Therapiebegleitende Diagnostik kann dabei behilflich sein, einige Herausforderungen zu meistern, die bei diesen Studien auftreten. Ein anpassungsfähiger, zweistufiger Bevölkerungsaufbau ist laut einem Artikel von Bhatt und Mehta im New England Journal of Medicine2 ein Beispiel dafür. Darin werden Patienten in Untergruppen stratifiziert und daraufhin ihre Behandlung begonnen oder in den Kontrollarm verschoben. Bei der Zwischenanalyse wird die Studie entweder eingestellt, wenn keine der beiden Gruppen anspricht, oder fortgesetzt, wenn beiden Gruppen ansprechen. Die nicht ansprechende Untergruppe kann auch der ansprechenden Gruppe zugeordnet und die Anzahl der Veranstaltungen erhöht werden. Diese Gruppierung und Umgruppierung kann Sponsoren dabei behilflich sein, ihre endgültige Analyse schneller zu erreichen und ist ein wichtiger Aspekt beim Erreichen eines gesättigten Marktes.

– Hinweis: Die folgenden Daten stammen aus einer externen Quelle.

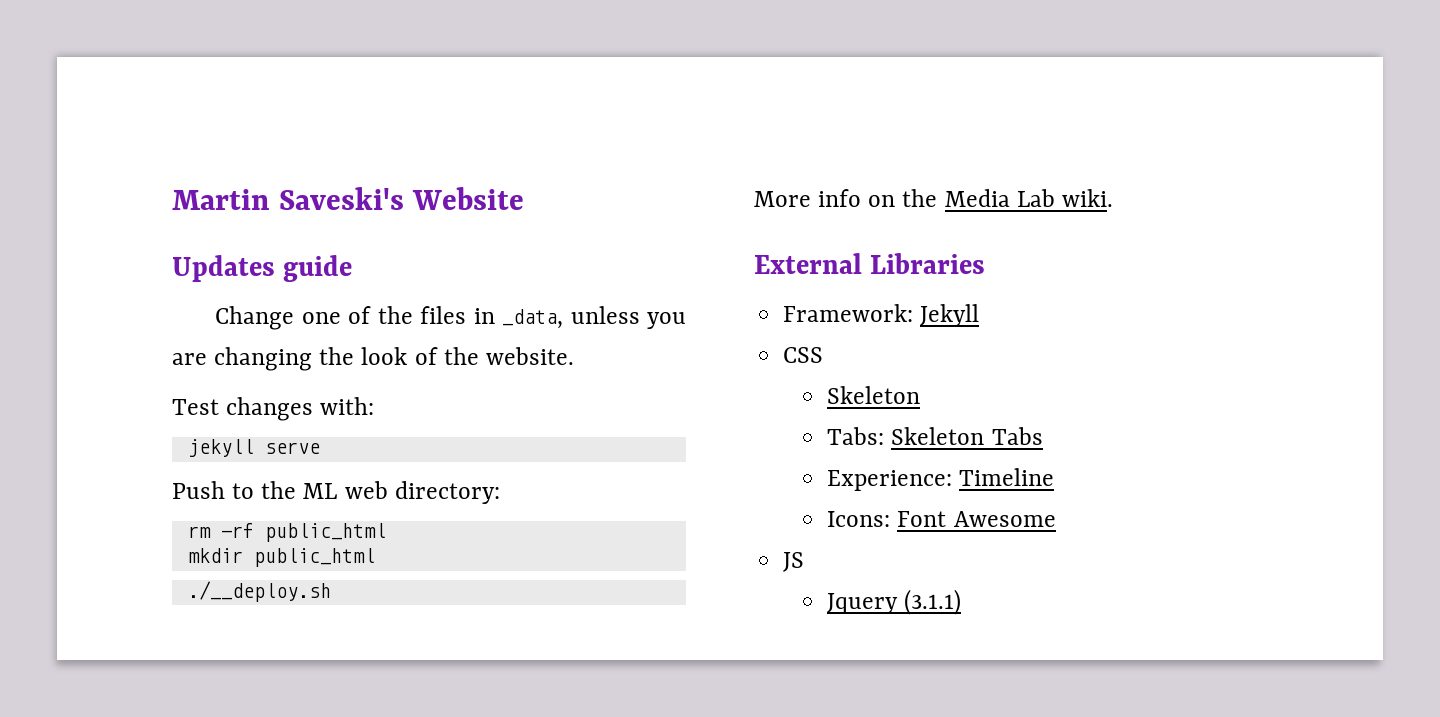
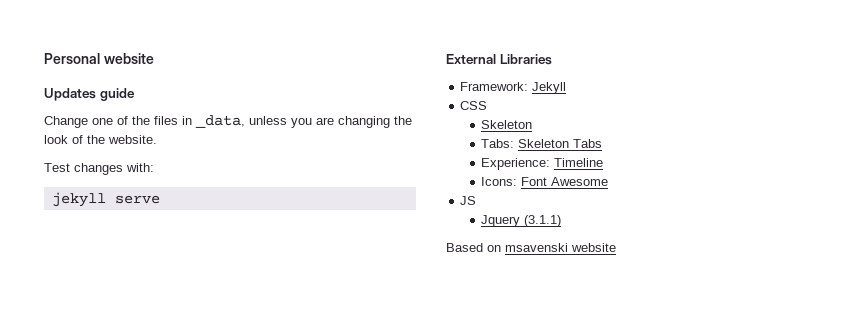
[172,187,525,210] Martin Saveski's Website -> [44,53,154,64] Personal website
[172,481,500,504] [187,523,386,542] [187,548,375,567] [187,581,331,602] [754,189,1113,207] // Push to the ML web directory: // rm -rf public_html // mkdir public_html // ./__deploy.sh // More info on the Media Lab wiki. -> (160, 199) none
(962, 602) none -> [446,243,616,252] // Based on msavenski website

Während die nächste Welle der Kombinationsstudien in der Immunonkologie in Bewegung kommt, müssen sich Sponsoren durch verschiedene Alternativen und Entscheidungen arbeiten. Mit der Hilfe der Assays der therapiebegleitenden Diagnostik, historischen Daten von Investigatorenstudien und klinischen Studien und entsprechenden Studienstrategien hoffen wir, schnellere klinische Entwicklung und regulatorische Genehmigungen zu erhalten, um letztendlich Patienten den Zugriff auf effektivere und gezielte onkologische Therapien zu ermöglichen.


Referenzen:

1 Pasi A. Jänne, M.D., Ph.D., et.al. “AZD9291 in EGFR Inhibitor-Resistant Non-Small-Cell Lung Cancer”. New England Journal of Medicine. 2015;376:629-640.

2 Deepak L. Bhatt, M.D., M.P.H. und Cyrus Mehta, Ph.D. "Adaptive Designs for Clinical Trials". New England Journal of Medicine. 2016;375:65-74.